Exercise prompt: Return all of the data exactly, with nothing left out but the pictures.

Structured diff data:
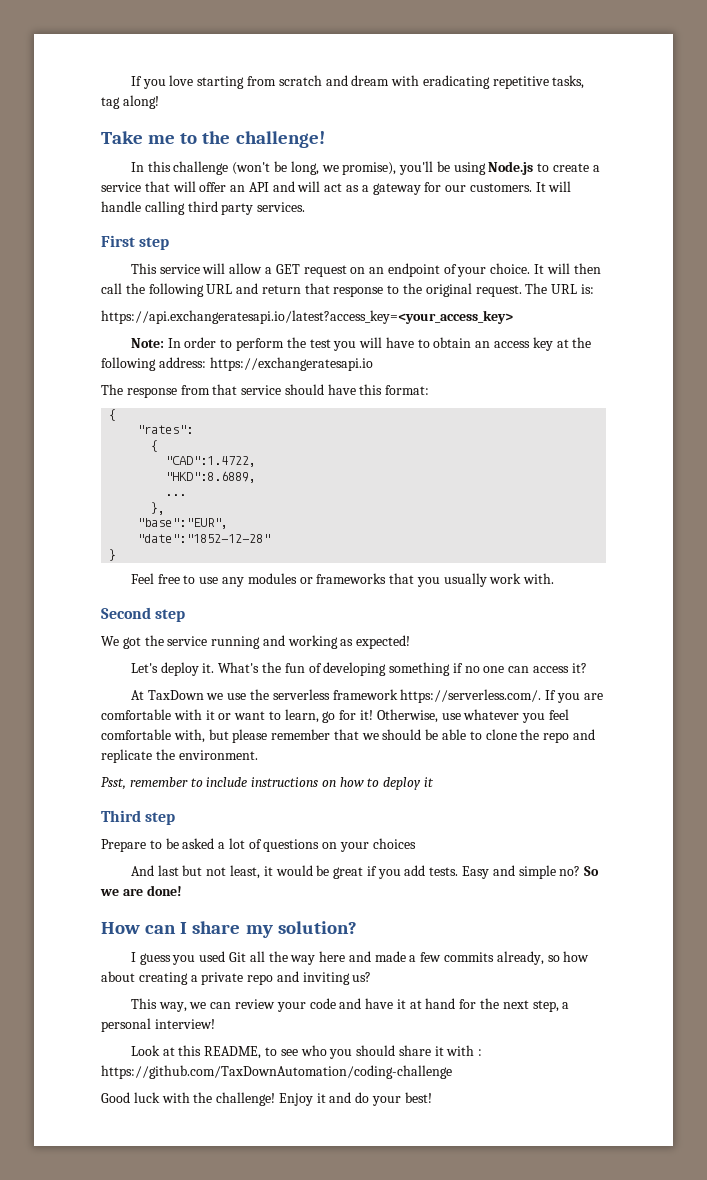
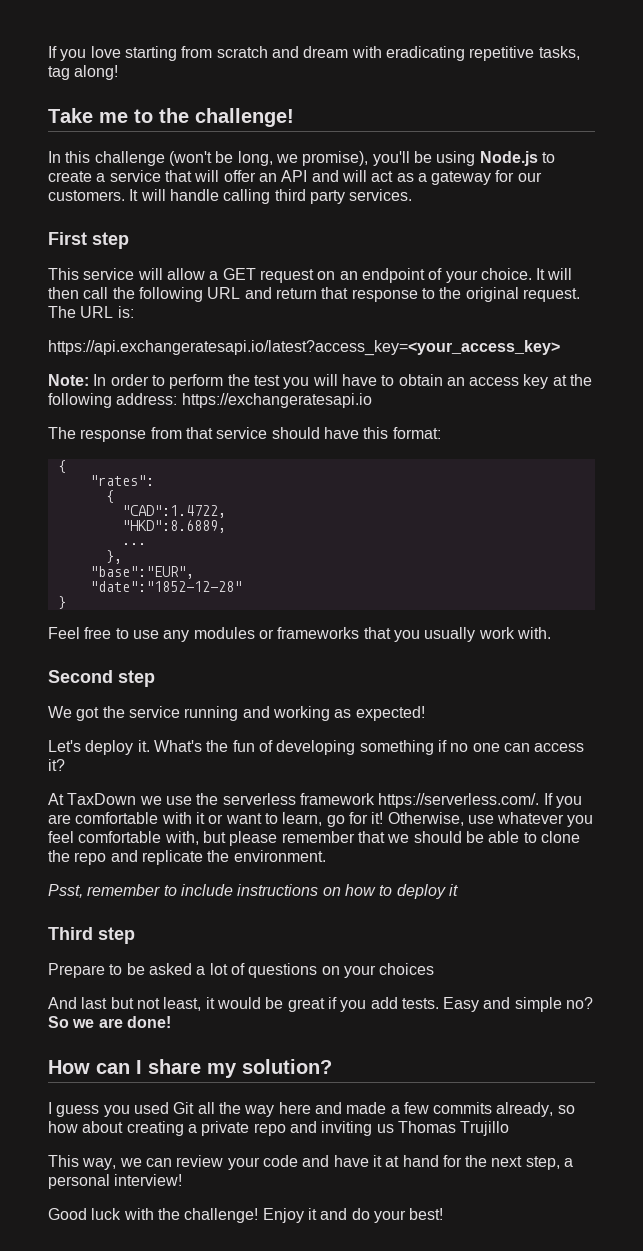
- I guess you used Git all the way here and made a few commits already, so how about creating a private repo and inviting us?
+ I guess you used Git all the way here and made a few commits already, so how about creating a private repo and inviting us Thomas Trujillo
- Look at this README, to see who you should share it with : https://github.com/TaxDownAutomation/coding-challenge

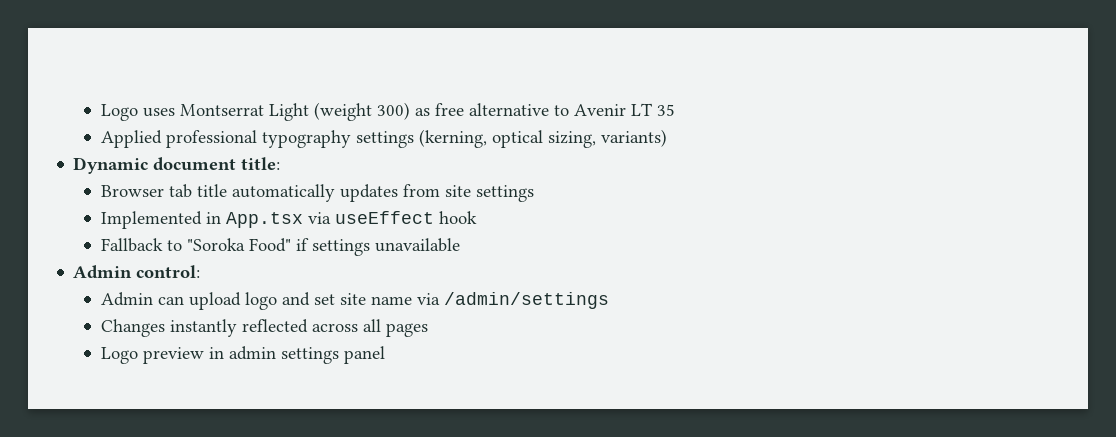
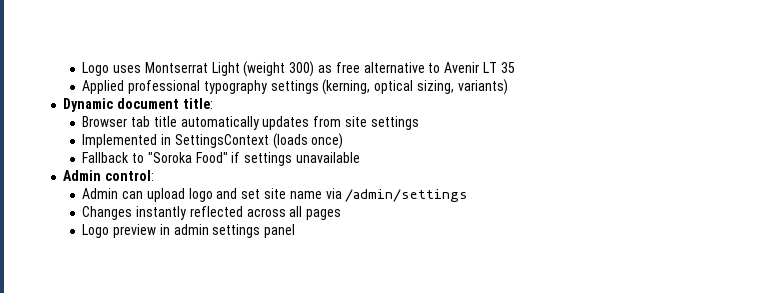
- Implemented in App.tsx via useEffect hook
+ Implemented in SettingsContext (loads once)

Solution:
- I guess you used Git all the way here and made a few commits already, so how about creating a private repo and inviting us?
+ I guess you used Git all the way here and made a few commits already, so how about creating a private repo and inviting us Thomas Trujillo
- Look at this README, to see who you should share it with : https://github.com/TaxDownAutomation/coding-challenge

- Implemented in App.tsx via useEffect hook
+ Implemented in SettingsContext (loads once)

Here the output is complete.